> [TASK REQUIREMENTS]
From the entries below, please output exactly the lines starting at the one containing "customizados para reutilização" and ending at the one containing "- Models | GPT-4o only | Best model per task", both included.

> [RECORDS FOR PROCESSING]

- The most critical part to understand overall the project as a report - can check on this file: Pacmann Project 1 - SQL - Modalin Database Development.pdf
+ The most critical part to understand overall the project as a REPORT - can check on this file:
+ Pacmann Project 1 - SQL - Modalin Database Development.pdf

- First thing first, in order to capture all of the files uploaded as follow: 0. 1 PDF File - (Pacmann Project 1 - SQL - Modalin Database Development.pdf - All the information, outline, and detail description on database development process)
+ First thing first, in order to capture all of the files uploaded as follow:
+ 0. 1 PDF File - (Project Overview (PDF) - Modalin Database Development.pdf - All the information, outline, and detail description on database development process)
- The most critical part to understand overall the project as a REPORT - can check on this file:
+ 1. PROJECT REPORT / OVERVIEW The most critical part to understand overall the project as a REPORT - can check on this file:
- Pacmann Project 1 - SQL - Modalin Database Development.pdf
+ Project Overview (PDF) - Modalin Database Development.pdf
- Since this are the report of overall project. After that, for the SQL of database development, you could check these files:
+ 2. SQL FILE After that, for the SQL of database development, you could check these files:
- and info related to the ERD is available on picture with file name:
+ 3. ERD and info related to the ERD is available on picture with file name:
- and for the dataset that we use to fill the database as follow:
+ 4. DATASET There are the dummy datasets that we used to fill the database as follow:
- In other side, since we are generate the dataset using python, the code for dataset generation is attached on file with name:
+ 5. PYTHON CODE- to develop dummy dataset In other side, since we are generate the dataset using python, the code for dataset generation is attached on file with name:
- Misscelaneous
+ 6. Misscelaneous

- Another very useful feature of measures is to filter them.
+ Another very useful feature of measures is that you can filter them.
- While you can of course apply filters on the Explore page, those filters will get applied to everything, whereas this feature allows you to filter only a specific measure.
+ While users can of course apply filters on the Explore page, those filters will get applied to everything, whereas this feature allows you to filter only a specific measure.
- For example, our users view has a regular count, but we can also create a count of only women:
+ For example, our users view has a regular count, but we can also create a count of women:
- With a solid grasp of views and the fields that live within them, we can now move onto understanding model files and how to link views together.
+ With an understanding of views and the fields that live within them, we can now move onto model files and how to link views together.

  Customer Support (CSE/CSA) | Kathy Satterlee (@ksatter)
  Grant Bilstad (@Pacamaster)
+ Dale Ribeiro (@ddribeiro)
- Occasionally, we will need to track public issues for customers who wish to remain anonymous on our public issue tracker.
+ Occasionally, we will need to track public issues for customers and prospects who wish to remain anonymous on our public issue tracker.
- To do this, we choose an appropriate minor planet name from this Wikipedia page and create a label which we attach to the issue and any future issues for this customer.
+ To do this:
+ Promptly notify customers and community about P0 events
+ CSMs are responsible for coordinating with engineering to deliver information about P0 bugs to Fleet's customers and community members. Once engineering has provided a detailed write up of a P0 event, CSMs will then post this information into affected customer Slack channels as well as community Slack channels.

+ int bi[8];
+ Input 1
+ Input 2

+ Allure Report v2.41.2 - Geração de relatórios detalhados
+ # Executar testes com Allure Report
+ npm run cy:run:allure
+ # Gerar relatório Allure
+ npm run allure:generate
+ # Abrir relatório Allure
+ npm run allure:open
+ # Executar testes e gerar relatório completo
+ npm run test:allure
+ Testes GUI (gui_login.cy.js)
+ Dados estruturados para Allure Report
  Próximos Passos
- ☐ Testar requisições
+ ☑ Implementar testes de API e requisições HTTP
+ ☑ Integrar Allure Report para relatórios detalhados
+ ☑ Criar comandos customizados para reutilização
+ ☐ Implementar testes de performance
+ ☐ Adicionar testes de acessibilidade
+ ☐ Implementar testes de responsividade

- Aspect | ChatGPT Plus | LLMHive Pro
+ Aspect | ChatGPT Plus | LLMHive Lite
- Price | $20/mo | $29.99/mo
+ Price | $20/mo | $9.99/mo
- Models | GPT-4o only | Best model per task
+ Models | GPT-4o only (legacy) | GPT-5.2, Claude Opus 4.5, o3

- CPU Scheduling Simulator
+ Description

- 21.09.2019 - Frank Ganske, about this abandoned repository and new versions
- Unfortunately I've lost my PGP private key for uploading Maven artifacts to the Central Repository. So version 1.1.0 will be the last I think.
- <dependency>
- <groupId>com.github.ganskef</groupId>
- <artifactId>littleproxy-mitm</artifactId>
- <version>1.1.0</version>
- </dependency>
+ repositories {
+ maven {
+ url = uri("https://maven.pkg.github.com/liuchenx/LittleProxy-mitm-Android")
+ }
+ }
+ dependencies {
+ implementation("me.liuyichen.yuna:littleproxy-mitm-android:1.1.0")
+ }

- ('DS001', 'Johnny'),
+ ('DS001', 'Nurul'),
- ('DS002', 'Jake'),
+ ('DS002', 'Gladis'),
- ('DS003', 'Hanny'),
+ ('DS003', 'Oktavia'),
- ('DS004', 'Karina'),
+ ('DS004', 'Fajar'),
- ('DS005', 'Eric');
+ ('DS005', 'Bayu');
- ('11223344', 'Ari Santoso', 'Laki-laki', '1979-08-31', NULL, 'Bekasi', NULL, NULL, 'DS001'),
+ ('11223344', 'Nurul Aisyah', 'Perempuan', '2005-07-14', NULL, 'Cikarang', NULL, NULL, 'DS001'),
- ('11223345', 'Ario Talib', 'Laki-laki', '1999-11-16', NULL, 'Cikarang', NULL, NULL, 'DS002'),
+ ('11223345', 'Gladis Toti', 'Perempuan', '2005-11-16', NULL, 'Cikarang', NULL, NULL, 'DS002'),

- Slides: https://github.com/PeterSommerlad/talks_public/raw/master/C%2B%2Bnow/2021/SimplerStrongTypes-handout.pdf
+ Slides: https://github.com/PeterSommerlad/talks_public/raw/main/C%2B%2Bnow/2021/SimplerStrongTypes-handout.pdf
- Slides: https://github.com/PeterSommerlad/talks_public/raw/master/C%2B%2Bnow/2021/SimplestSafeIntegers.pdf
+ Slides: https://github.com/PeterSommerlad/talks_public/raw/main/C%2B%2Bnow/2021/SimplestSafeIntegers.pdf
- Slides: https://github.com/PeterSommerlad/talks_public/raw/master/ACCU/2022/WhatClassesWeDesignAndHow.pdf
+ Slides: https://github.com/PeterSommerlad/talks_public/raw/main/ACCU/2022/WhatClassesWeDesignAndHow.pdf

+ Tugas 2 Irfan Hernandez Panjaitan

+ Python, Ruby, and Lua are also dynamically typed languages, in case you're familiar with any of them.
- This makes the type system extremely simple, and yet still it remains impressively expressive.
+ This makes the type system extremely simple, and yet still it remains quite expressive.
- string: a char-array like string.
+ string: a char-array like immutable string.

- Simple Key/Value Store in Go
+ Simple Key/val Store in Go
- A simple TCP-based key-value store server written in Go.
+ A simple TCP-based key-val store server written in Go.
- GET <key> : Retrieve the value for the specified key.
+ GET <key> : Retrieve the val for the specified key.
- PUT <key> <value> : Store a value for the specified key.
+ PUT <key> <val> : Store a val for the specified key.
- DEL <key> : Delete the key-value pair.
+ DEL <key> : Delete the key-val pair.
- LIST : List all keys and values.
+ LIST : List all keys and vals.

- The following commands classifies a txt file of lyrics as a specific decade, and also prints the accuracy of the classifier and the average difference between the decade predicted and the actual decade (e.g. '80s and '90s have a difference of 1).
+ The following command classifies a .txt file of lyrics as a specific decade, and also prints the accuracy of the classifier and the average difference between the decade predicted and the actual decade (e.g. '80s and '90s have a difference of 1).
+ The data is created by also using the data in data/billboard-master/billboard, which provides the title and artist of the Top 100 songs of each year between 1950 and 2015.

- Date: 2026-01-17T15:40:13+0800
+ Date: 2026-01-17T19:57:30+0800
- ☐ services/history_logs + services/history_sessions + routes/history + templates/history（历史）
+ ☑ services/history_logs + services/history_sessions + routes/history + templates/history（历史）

> [WRITTEN SOLUTION]
+ ☑ Criar comandos customizados para reutilização
+ ☐ Implementar testes de performance
+ ☐ Adicionar testes de acessibilidade
+ ☐ Implementar testes de responsividade

- Aspect | ChatGPT Plus | LLMHive Pro
+ Aspect | ChatGPT Plus | LLMHive Lite
- Price | $20/mo | $29.99/mo
+ Price | $20/mo | $9.99/mo
- Models | GPT-4o only | Best model per task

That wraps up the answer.